Mercedes Chacín: Las coincidencias del decir

Mercedes Chacín: Las coincidencias del decir

El próximo viernes 30 de septiembre la revista Épale CCS cumple cuatro años. Y la pongo de pretexto para hablar de periodismo, ese periodismo que puede ser vital pero también letal.

El periodismo, que saltó de las páginas hijas de árboles muertos a las ondas radioeléctricas o a los megabytes, debe estar dispuesto a redescubrirse y aceptar que redescubrirse no solo es afán de adolescentes o de gente atormentada.
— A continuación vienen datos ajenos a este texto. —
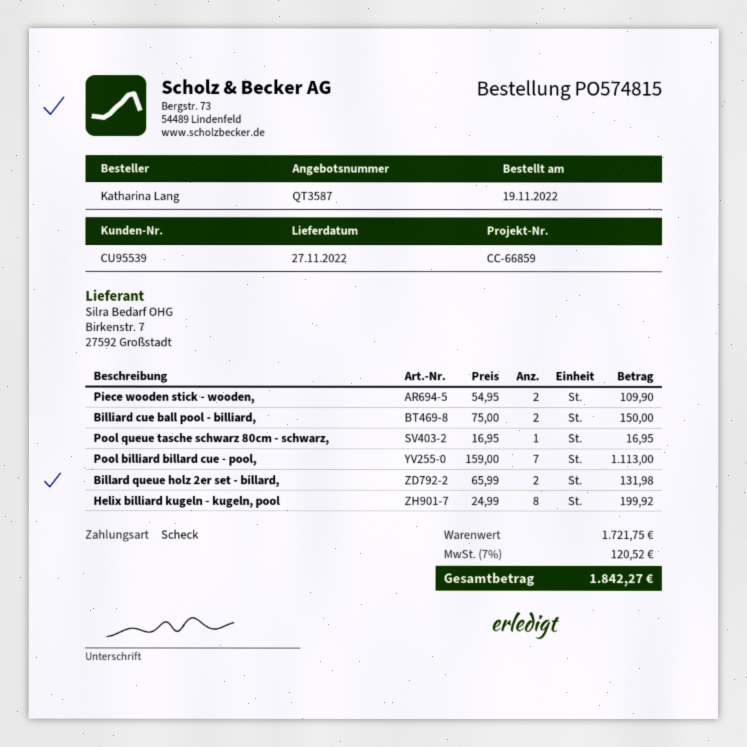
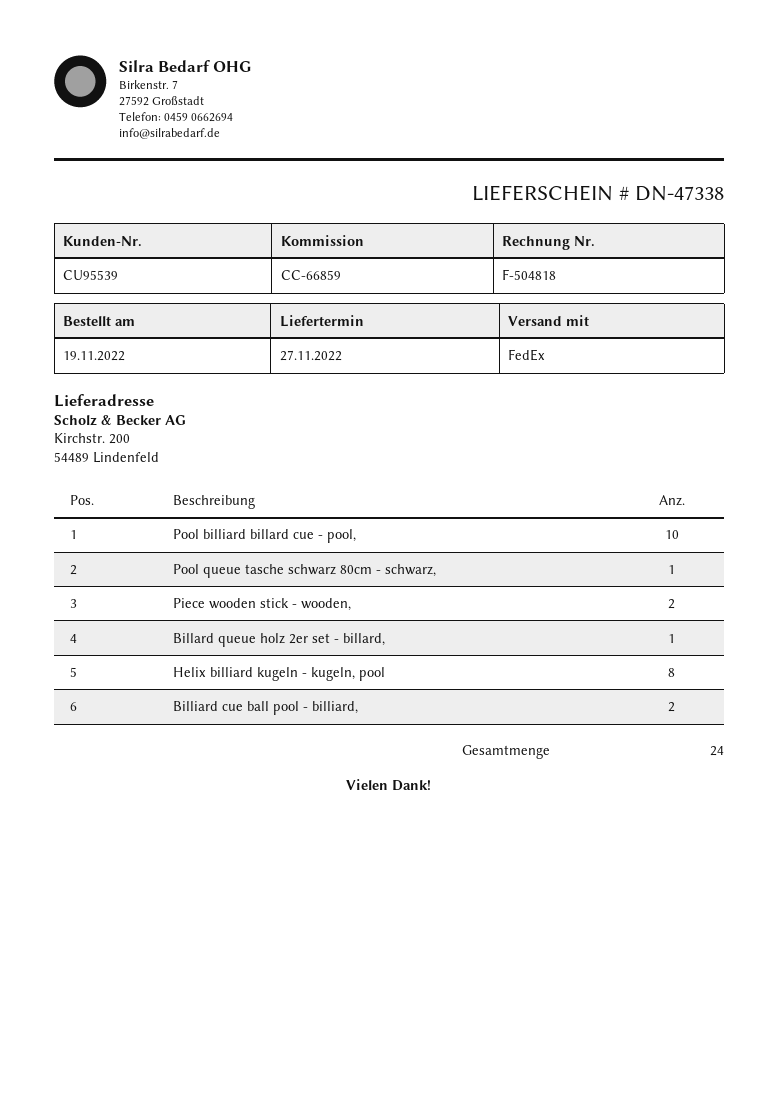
Pool billiard billard cue - pool,: 7 -> 10
Billard queue holz 2er set - billard,: 2 -> 1

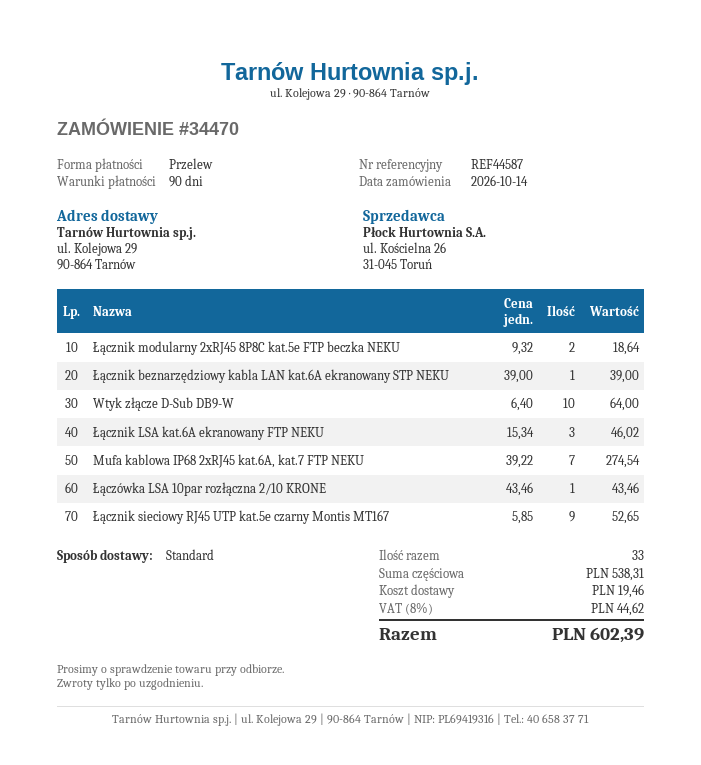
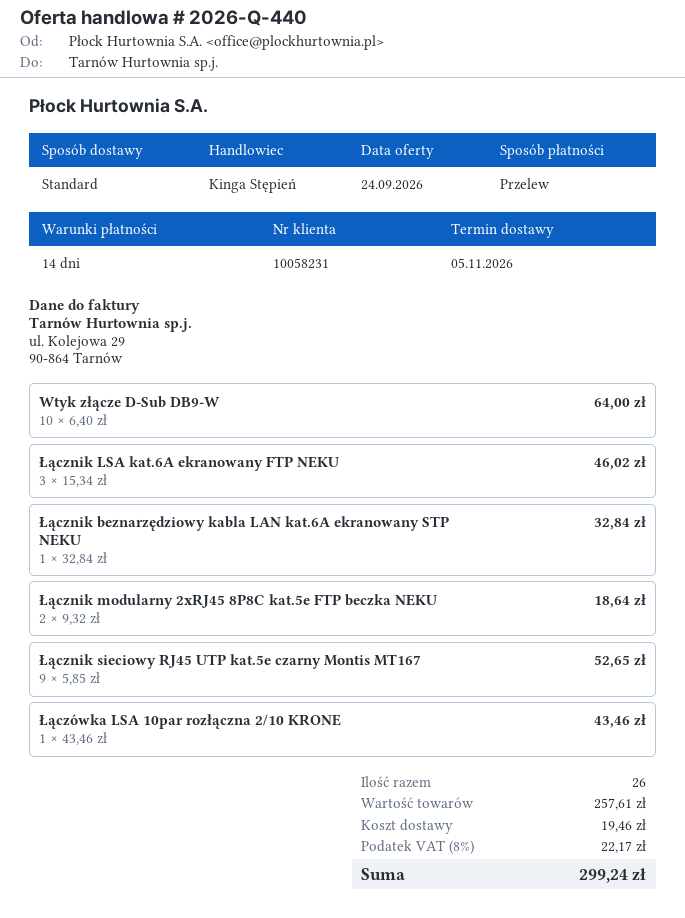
payment terms: 90 days -> 14 days
Łącznik beznarzędziowy kabla LAN kat.6A ekranowany STP NEKU: 1 x 39.00 = 39.00 -> 1 x 32.84 = 32.84
Mufa kablowa IP68 2xRJ45 kat.6A, kat.7 FTP NEKU: 7 x 39.22 = 274.54 -> none
total quantity: 33 -> 26
subtotal: 538.31 -> 257.61
tax: 8% = 44.62 -> 8% = 22.17
total: 602.39 -> 299.24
Y desde el II Congreso de Periodismo Cultural, organizado por la Alcaldía de Caracas, nos pidieron hablar de crónicas y hablar de crónicas es otro pretexto para hablar de periodismo y hablar de periodismo también es redescubrirse. Y para redescubrirse se puede evocar a un poeta como Orlando Araujo (palabras que tomo de un libro de otro poeta, Earle Herrera, La Neblina y el Verbo, Orlando Araujo uno y múltiple) cuando dijo:Si soy panadero, debo hacer el mejor pan, si soy deportista debo ser el mejor deportista. Si soy escritor debo escribir lo mejor posible”.

Y si somos periodistas, comunicadores, deportistas o escritores hay que tratar de hacerlo lo mejor posible y eso, en el caso del periodismo y/o la comunicación se trata también de escoger el mejor medio, con las mejores herramientas, con el mejor género para que seamos leídos, para ser vistos, pero sobre todo para lograr que nuestro mensaje llegue a tiempo, claro, divertido, certero. Para quienes creemos en la palabra casi como un evangelio porque es el origen de todo y para quienes abrazamos el periodismo para narrar estos tiempos que vivimos, la crónica es el mejor género.

Y lo creemos porque no es la crónica periodística un género con fórmulas que contesten preguntas de manual: qué, quién, cuándo, dónde y cómo, aunque nunca pueda ignorarlas. La crónica tiene tantas formas de contestar esas preguntas como seres humanos hay en el planeta. Es un género indisciplinado, rebelde, revolucionario. Es, precisamente, la búsqueda de múltiples miradas, de múltiples realidades que se amoldan a los acercamientos del foco que pueden hacer miles de millones de ojos humanos a través de la palabra.

Contar lo que ve, relatar lo que le pasa o mira pasar, narrar lo que acontece es un acto inherente a la condición humana, una necesidad espiritual, una forma de rescatar el pasado y atrapar el presente, un anhelo de y un procedimiento para perpetuar la memoria colectivanos dice Earle en otro libro, Periodismo de Opinión, Los Fuegos cotidianos, para abundar sobre la crónica.

Y desde la crónica volvemos a la memoria colectiva, a Épale CCS y a su cuarto aniversario, tratando de hilvanar una seguidilla de metas cumplidas y de las no cumplidas, hilvanadas también con la necesidad de hacer, de inventar y errar como toca en estos tiempos en los que la creatividad, el talento, la “palabra precisa y la sonrisa perfecta” sean un instrumento para la paz, nunca para la guerra.

Araujo, Herrera y la crónica, azares que se entrecruzan, que confluyen una y otra vez en el hablar, en el decir, en el hacer y en el amar. Sigamos.